Items listed in a dataset

=== Section Start ===

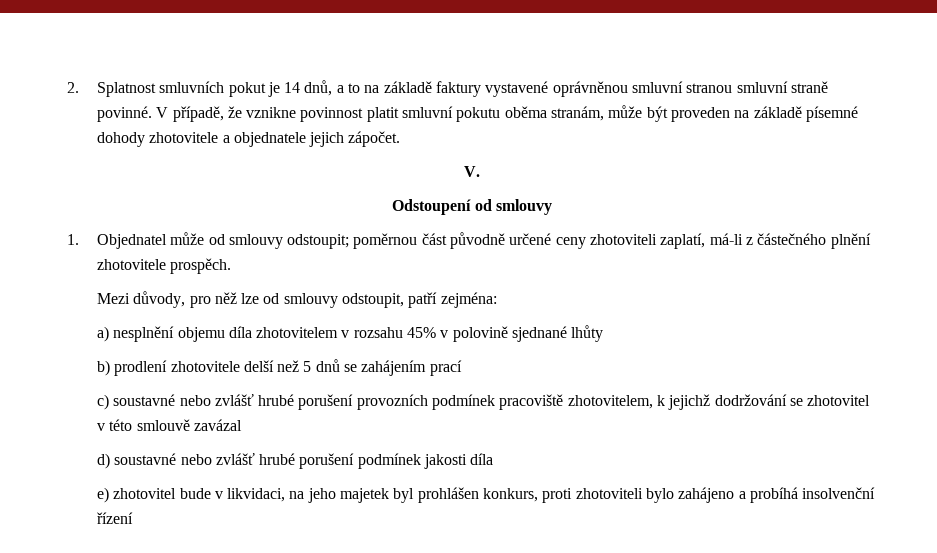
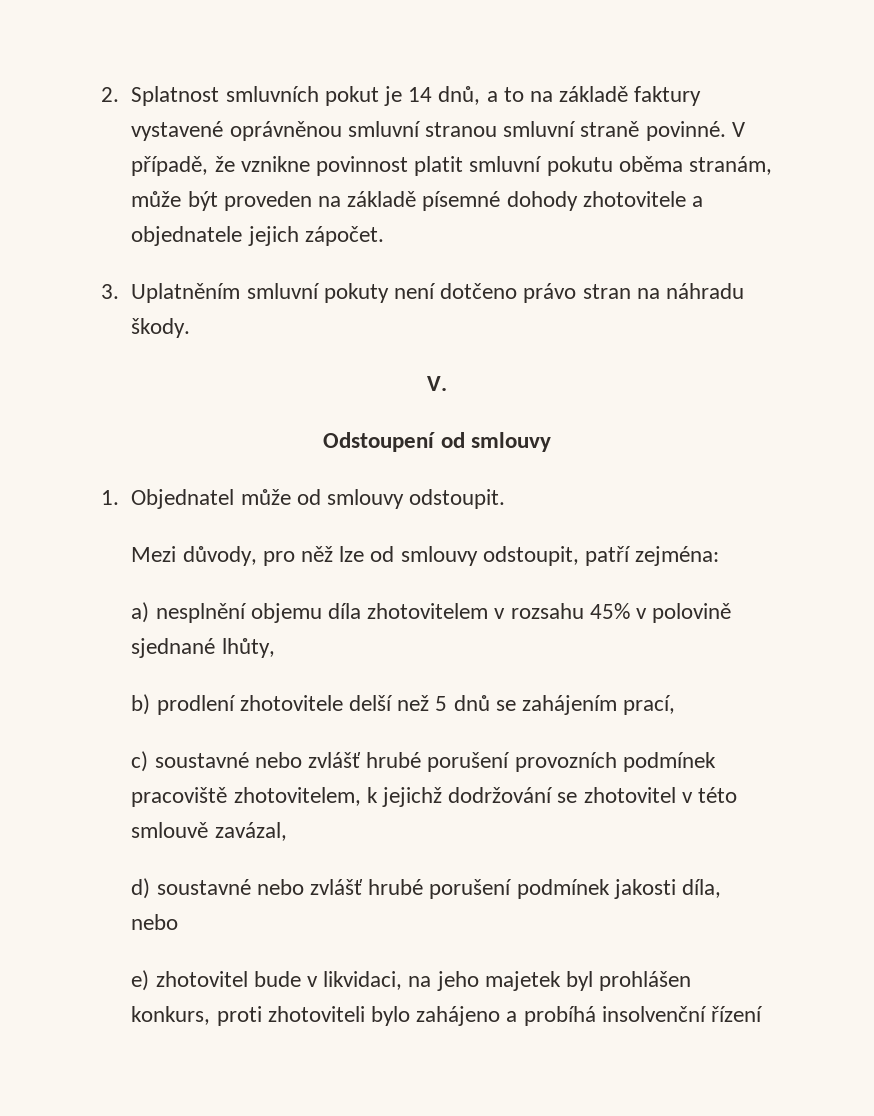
+ 3. Uplatněním smluvní pokuty není dotčeno právo stran na náhradu škody.
- 1. Objednatel může od smlouvy odstoupit; poměrnou část původně určené ceny zhotoviteli zaplatí, má-li z částečného plnění zhotovitele prospěch.
+ 1. Objednatel může od smlouvy odstoupit.
- a) nesplnění objemu díla zhotovitelem v rozsahu 45% v polovině sjednané lhůty
+ a) nesplnění objemu díla zhotovitelem v rozsahu 45% v polovině sjednané lhůty,
- b) prodlení zhotovitele delší než 5 dnů se zahájením prací
+ b) prodlení zhotovitele delší než 5 dnů se zahájením prací,
- c) soustavné nebo zvlášť hrubé porušení provozních podmínek pracoviště zhotovitelem, k jejichž dodržování se zhotovitel v této smlouvě zavázal
+ c) soustavné nebo zvlášť hrubé porušení provozních podmínek pracoviště zhotovitelem, k jejichž dodržování se zhotovitel v této smlouvě zavázal,
- d) soustavné nebo zvlášť hrubé porušení podmínek jakosti díla
+ d) soustavné nebo zvlášť hrubé porušení podmínek jakosti díla, nebo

=== Section End ===

→ **TASK TO COMPLETE**:
Produce a verbatim copy of all records, minus pictures.

→ **ANSWER BOX**:
+ 3. Uplatněním smluvní pokuty není dotčeno právo stran na náhradu škody.
- 1. Objednatel může od smlouvy odstoupit; poměrnou část původně určené ceny zhotoviteli zaplatí, má-li z částečného plnění zhotovitele prospěch.
+ 1. Objednatel může od smlouvy odstoupit.
- a) nesplnění objemu díla zhotovitelem v rozsahu 45% v polovině sjednané lhůty
+ a) nesplnění objemu díla zhotovitelem v rozsahu 45% v polovině sjednané lhůty,
- b) prodlení zhotovitele delší než 5 dnů se zahájením prací
+ b) prodlení zhotovitele delší než 5 dnů se zahájením prací,
- c) soustavné nebo zvlášť hrubé porušení provozních podmínek pracoviště zhotovitelem, k jejichž dodržování se zhotovitel v této smlouvě zavázal
+ c) soustavné nebo zvlášť hrubé porušení provozních podmínek pracoviště zhotovitelem, k jejichž dodržování se zhotovitel v této smlouvě zavázal,
- d) soustavné nebo zvlášť hrubé porušení podmínek jakosti díla
+ d) soustavné nebo zvlášť hrubé porušení podmínek jakosti díla, nebo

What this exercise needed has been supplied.